As the reader, we are no longer kept in the dark as to what could have happened. We are no longer spared the grim details.
Shoved his gun in my mouth this time, my grandmother said. She didn’t bother to whisper, because the kids had been there, they had seen it.
It’s clear that the kids got off the bus to meet their mother and escape from their abusive father. But there is an undercurrent of futility coming from the community. They seem to notice the abuse – Mrs. Palmer on the school bus, the manager in the store – but don’t take action the change things.
This is because the father is a police officer. For the sake of the short story, it makes the situation even more dire, but I found this detail to be allegorical more than anything. What happens when the entire structure of society is bent against you, your freedom, and your well-being?
Groff throws us a rope, suggesting that the children make it out of the situation – although deeply scarred. In the middle of her narration, she changes settings momentarily, to a point sometimes in the future when the children are grown up and out of the town.
My younger uncle reached out his little hand, and Joseph, who hated all show of affection, held it. Ralphie had a fishing accident when I was a teenager, and my cold, dry uncle Joseph fell apart at the funeral, sobbing and letting snot run down his face, all twisted grotesquely in pain.
The fascinating narrative structure doesn’t stop here. Before finishing the story, Groff makes it seem like they all escape to safety. But the narrator knows better. Of her mother’s retelling, she says that “behind her words I see the true story, the sudden wail and my grandmother’s blanched cheeks shining in red and blue.” For a moment, we had a light at the end of the tunnel. Maybe all we are left with is despair.
This was the way my mother later told the story, down to the smallest detail, as though dreaming it into life: the forsythia budding gold on the tips of the bushes, the last snow rotten in the ditches, the faces of the houses still depressed by winter, the gray clouds that hung down heavily as her mother drove into the valley of the town, the wind picking up so that the flag’s rivets on the pole snapped crisply outside the bus station, where they waited on a metal bench that seared their bottoms and they shuddered from more than the cold.
It has been sometime that I’ve read a short story so moving and well written. I believe this last paragraph speaks for itself for how skilled a writer Groff really is.
On the other hand, the author of this website, Karen, made a fantastic point when I asked to write guest post on this piece. She said that it reminded her of Alejandro Puyana’s “The Hands of Dirty Children” which she reviewed last year.In that review, she writes “somehow it feels – not is, feels – manipulative of the reader and almost exploitive of the real-life kids.”

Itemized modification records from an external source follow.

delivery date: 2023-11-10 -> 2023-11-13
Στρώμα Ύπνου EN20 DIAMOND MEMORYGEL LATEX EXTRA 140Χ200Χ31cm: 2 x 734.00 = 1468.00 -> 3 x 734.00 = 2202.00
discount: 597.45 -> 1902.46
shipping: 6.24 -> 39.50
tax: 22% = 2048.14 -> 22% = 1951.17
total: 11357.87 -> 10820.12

Could we interpret Groff’s story in a similar way? Could she be exploiting the terror at the heart of this story for “shock value”? As she says in this interview with the New Yorker, the story was inspired by a person she really didn’t know a “few decades ago, in a ratty booth at some bar in Philadelphia.”

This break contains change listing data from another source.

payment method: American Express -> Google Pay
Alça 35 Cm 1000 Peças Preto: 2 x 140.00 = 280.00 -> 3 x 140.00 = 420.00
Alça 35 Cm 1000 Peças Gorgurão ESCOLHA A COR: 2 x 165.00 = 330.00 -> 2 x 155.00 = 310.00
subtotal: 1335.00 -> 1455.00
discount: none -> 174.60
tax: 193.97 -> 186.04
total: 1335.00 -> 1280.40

Given this background, does Groff have the right to use this story? She says the “the original teller would never recognize their story here” but that she kept the “truth at the center of it.”

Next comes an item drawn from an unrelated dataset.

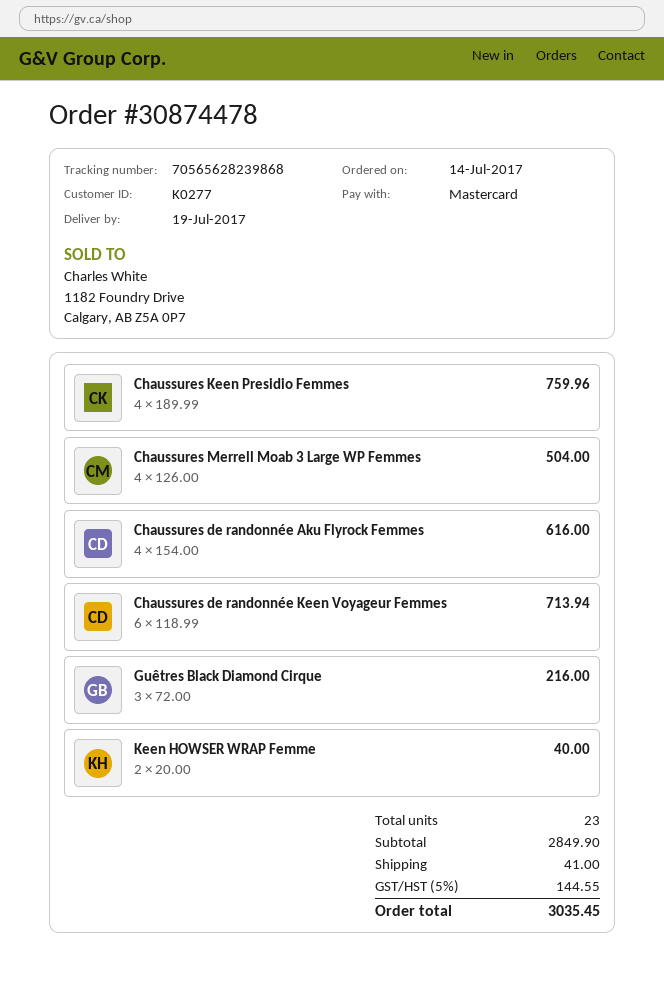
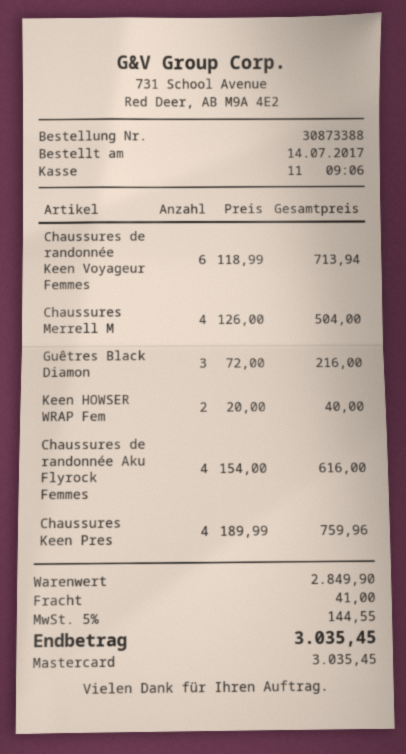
order number: 30874478 -> 30873388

I’m not able to come up with an answer. I lean towards thinking that it’s more representative than “exploitive.” Either way, it’s a very good question to think about. I also may be more susceptible to shock value than other readers, as I am a fan of Cormac McCarthy’s oddly gruesome novels (you can read my review of Blood Meridian if you are interested).
Regardless, I think the story is well-worth the read. It’s emotional, gripping, powerful, and extremely well-written. On my first Read, it completely blew me away. Coming back to it after briefly discussing the story with Karen, it lost some of its allure, but I still cannot help seeing it as an excellent piece of short fiction.